Few days ago the Grid Engine project has released 6.1 Update 3 version of its software. This is a maintenance release (see the original announcement), so that the software does not yet contain the advance reservation features. However, it has quite a few interesting bugfixes. In particular, few issues with qstat output have been fixed (mostly differences between plan text and xml output), and a couple of ARCo problems have been resolved. The resolution for bug affecting users with a very large primary group entry has been made it into this release as well.



The new version of the software is available for download here.
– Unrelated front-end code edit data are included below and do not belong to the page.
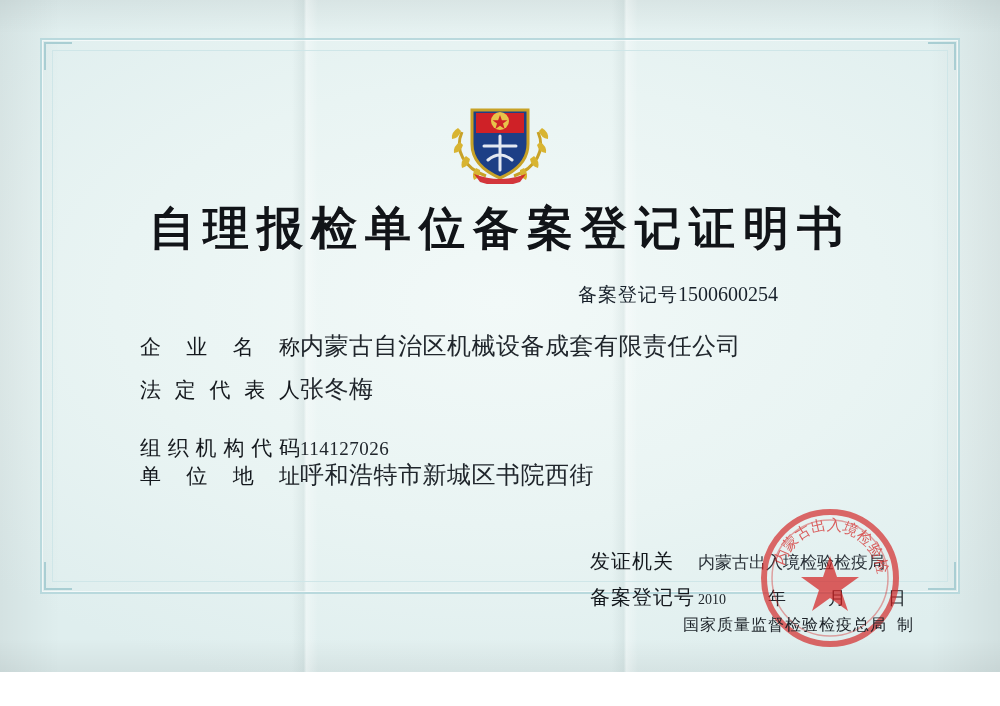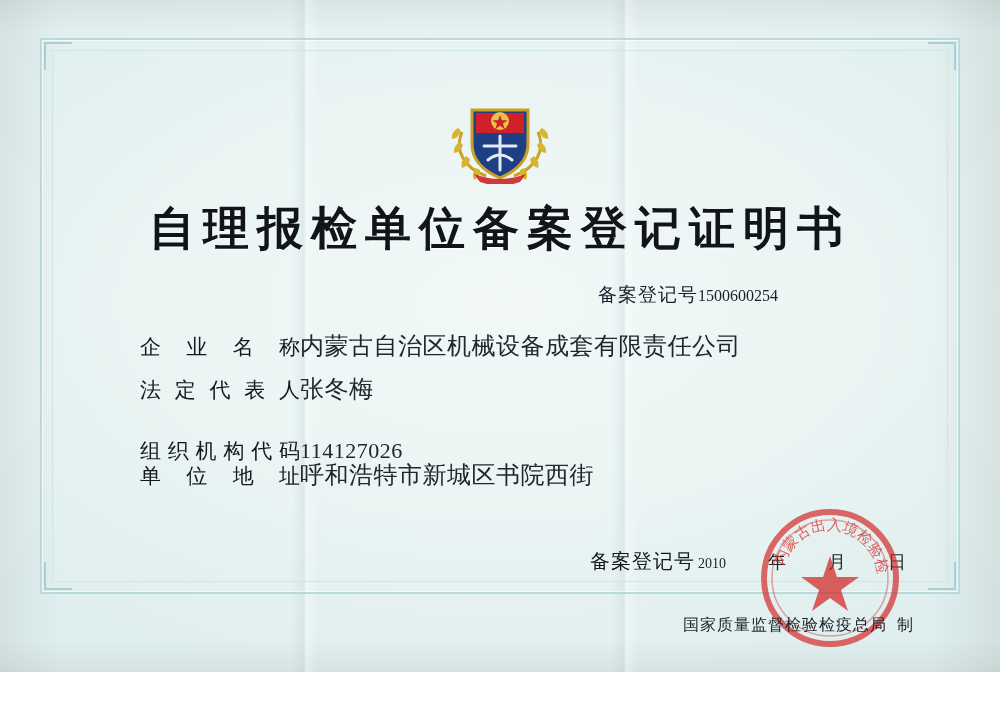--- a/index.html
+++ b/index.html
@@ -110,7 +110,7 @@
     white-space: nowrap;
   }
   .reg-no .reg-label { letter-spacing: 1px; margin-top: 47px; }
-  .reg-no .reg-value { font-family: "Liberation Serif", serif; font-size: 16px; }
+  .reg-no .reg-value { font-family: "Liberation Serif", serif; font-size: 20px; }
 
   
   .fields {

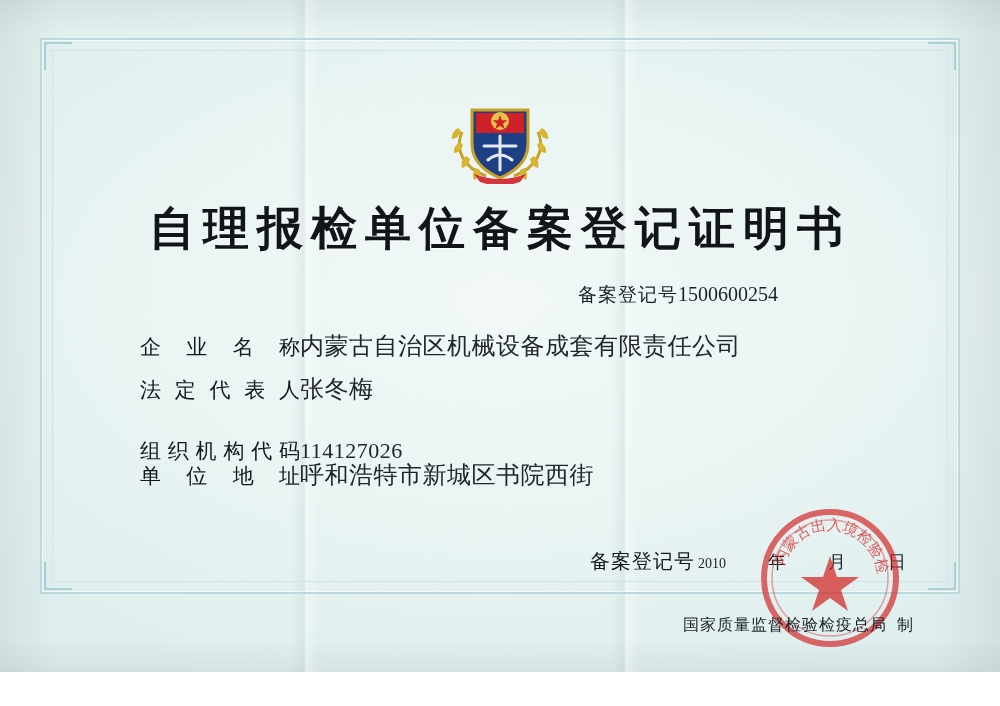--- a/index.html
+++ b/index.html
@@ -142,7 +142,7 @@
   }
   .field-value.mono {
     font-family: "Liberation Serif", serif;
-    font-size: 22px;
+    font-size: 19px;
     margin-top: 22px;
   }
 

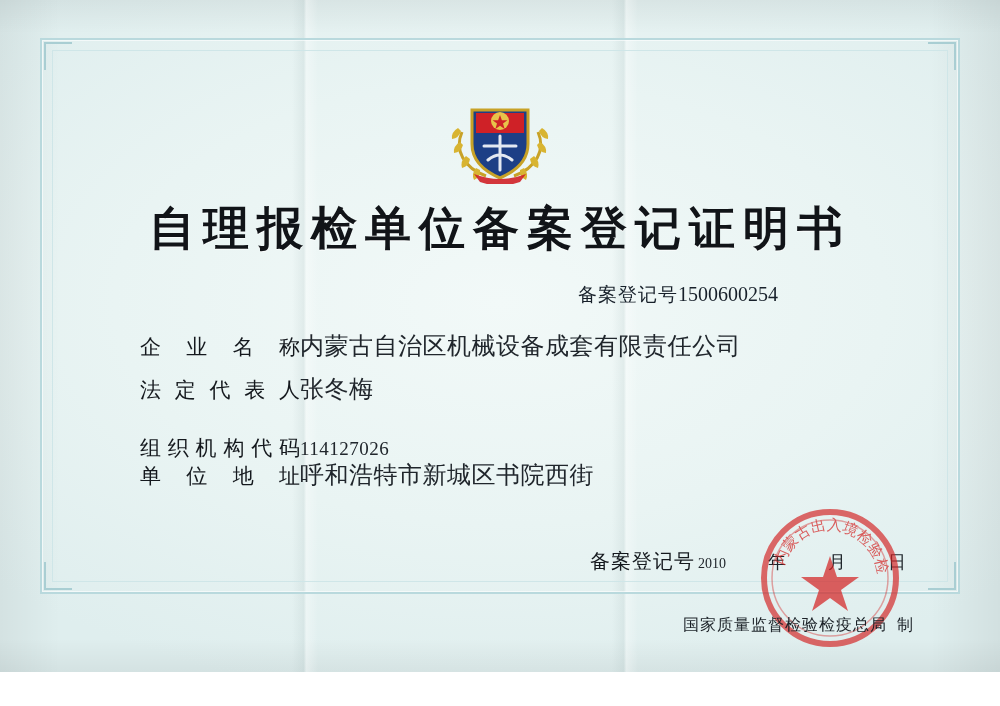--- a/index.html
+++ b/index.html
@@ -310,6 +310,10 @@
 
   <div class="issuer">
     <div class="issuer-row">
+      <div class="issuer-label">发证机关</div>
+      <div class="issuer-value">内蒙古出入境检验检疫局</div>
+    </div>
+    <div class="issuer-row">
       <div class="issuer-label">备案登记号</div>
       <div class="date-line">
         <span class="year-num">2010</span>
Reservation Features Come to Grid Engine

By Sinisa Veseli

The next major update release of the Grid Engine software will contain advance reservation (AR) features (see the original announcement). This functionality will allow users or administrators to manipulate reservations of specific resources for future use. More specifically, users will be able to request new AR, delete existing AR, and show granted ARs. The reserved resources will only be available for special jobs as of the reservation start time.

In order to support the AR features the new set of command line interfaces is being introduced (qrsub, qrdel and qrstat). Additionally, the existing commands like qsub will be getting new switches, and the qmon GUI will be getting a new panel that will allow submitting, deleting, and listing AR requests. It is also worth noting that the default qstat output might change.

If you are anxious to try it out, the latest Grid Engine 6.1 snapshot binaries containing new AR features is available for download here. Note, however, that this snapshot (based on the 6.1u2 release) is not compatible with prior snapshots or versions, and that an upgrade procedure is currently not available.